その代わり、テーブルの上に燈明皿が載せられており、橙色の小さな炎が揺れていた。
「暗くて、すまない。陽の光が、われらは、苦手でな。構わぬか?」
弁解するように告げるハリスに、タロスは笑って答えた。
「勿論構わぬ。酒を飲むにはいい雰囲気だ」
ハリスも笑った。
「実は、酒はない。ああでも、言わねば、二人きりに、なれぬと、思うたからな。もし、本当に、飲みたいのなら、持って、来させようか?」
「冗談だよ。本当のところ、祝いの席などは別にして、日常は酒を飲む習慣がないのさ。役目柄、常在戦場だからな」
「おお、わたしも、同じだ。酒は、頭の、働きを、鈍くする。飲まないに、越したことは、ない。さて、それでは、失礼して、これも、脱がせて、もらおう」
そう言いながら、ハリスは白頭巾を取った。
素顔のハリスは意外に若く、整った顔立ちをしているが、肌は薄く、微かに血管が透けて見える。

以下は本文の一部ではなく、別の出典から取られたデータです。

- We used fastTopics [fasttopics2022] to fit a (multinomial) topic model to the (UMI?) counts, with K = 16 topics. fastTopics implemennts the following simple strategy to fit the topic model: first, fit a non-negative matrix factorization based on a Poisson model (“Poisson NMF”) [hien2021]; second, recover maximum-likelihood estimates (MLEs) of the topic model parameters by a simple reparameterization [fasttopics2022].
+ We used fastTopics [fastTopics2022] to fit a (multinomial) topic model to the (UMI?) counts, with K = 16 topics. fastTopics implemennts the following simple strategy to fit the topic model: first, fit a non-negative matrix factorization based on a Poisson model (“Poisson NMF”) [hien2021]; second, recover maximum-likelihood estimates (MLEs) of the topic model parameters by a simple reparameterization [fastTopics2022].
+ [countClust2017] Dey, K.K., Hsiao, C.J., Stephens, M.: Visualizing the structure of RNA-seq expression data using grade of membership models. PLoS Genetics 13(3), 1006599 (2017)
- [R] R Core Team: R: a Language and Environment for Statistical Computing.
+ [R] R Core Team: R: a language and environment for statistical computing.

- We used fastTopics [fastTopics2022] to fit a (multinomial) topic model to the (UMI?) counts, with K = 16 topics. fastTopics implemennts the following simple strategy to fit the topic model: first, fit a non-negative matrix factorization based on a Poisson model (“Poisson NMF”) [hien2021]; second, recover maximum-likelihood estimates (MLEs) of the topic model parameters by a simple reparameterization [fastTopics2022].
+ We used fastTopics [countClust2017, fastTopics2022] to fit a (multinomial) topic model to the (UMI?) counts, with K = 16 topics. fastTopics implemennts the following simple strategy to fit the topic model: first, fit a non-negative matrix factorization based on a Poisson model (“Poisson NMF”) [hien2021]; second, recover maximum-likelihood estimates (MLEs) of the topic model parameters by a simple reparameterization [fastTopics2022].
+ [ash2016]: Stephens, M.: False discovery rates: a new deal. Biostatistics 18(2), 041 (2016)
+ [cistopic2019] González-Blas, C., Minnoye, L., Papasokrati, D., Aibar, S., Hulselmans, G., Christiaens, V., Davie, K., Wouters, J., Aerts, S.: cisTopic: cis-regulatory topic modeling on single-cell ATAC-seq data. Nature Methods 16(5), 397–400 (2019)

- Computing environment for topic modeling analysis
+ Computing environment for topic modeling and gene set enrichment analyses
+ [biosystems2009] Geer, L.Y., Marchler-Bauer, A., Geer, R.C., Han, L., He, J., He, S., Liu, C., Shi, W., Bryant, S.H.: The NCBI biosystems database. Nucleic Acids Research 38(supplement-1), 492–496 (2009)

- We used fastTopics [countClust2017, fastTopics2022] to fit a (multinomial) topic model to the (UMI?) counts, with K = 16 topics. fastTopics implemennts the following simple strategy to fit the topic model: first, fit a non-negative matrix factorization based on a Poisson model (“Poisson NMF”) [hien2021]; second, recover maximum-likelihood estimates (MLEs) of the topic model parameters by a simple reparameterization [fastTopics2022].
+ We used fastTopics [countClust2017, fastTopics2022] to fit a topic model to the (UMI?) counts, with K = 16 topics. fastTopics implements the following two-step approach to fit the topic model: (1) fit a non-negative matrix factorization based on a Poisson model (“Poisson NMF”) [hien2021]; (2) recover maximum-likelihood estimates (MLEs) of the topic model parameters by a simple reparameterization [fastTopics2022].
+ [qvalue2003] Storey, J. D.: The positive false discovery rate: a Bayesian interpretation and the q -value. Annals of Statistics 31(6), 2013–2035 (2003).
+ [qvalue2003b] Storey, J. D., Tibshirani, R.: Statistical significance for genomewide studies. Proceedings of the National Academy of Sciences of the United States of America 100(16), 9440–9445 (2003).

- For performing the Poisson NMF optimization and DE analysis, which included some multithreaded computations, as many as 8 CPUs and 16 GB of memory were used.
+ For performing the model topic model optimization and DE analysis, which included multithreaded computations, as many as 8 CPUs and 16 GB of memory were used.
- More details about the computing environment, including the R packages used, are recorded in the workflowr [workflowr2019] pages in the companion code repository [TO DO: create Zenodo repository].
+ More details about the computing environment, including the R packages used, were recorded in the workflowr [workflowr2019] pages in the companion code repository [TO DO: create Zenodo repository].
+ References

癖のない銀色の髪に、透き通るような灰色の目をしていた。
その目を細めて笑って見せた。
「表情を、隠すのは、わたしのような、仕事をする、人間には、時には、有利だが、本音で、話したい時には、やはり、この方が、良い」
「そうだな。まあ、わたしは常に本音だが」
お道化たように笑うタロスに、ハリスは優しい目を向けながらも、フッと溜め息を吐いた。
「おぬしが、羨ましい」
「ん? 何故だ?」
「上に立つ人間を、信じられるし、また、信じてもらえる、からだ。わたしは、ずっとそうでは、なかった。いや、今も、そうではない」
正直なタロスは「お気の毒に」と言ってから、詫びた。
「いや、失礼した。他国者のわたしが言うべきことではなかったな」
ハリスは微苦笑した。
「良いのだ。事実、だからな。わたしは、少数部族の、出身として、異例の出世を、果たした。が、その道程は、険しく、辛いことも、多かった。歴代仕えたのは、皆一癖も、二癖もある、相手だったよ」
遠くを見るような目をし、特有の抑揚で列挙した。
「梟雄と呼ばれた、ゲール帝、宰相チャドスの、傀儡であった、ゲルカッツェ帝、野人そのままで、あればまだ良かった、ゲーリッヒ帝、元は親友であったのに、元首になって、人が変わってしまった、リンドル、奸佞ではあったが、剛腕でもあった、マインドルフ帝、そして現在の、大統領ヤーマン」
ヤーマンにだけ何の形容もつかないことを、世知に疎いタロスもさすがに気がついた。
「話とは、ヤーマンのことだな?」
ハリスは深く息を吐いた。
「ああ。そちらにも、既に情報が、入っている、かもしれぬが、謀叛の動きが、ある。首謀者は、オーネだ。恐らくヤーマンも、知っている。知っていて態と、見過ごして、いる。どうせ大したことは、できまいと、高を括って、いるのかと、思っていたが、どうも変だ」
「変?」
「逆に謀叛を、期待して、いるような、節が見える」
「そんな馬鹿な! お、すまん」
正直すぎるタロスの反応に、ハリスは微笑みながら首を振った。
「謝ることは、ない。わたしも、馬鹿げている、とは思う。思うが、ヤーマンの気持ちも、少しわかる。かれの婚礼の目的は、無名の自分を、中原中に、知らしめる、ことだ。謀叛が起きた方が、結果として、世間の耳目が、集まるだろう。そうなれば、我儘放題の、皇后など、要らなくなる」
タロスは間違って酸っぱいものを食べたような顔になった。
「ひどい話だな」
「確かに。が、それもこれも、謀叛がすぐに、鎮圧できる、ことが前提だ。わたしは、そう甘くないと、見ている」
「オーネの愛人とかいう男のことか?」
「それもある。が、シャドフは、智慧の回る、男だ。自分が不利と、思えば逃げる。怖いのは、愚か者の、方だ」
無論ハリスはロッシュを想定しているのだろうが、タロスはふと「ジョレ?」と呟いていた。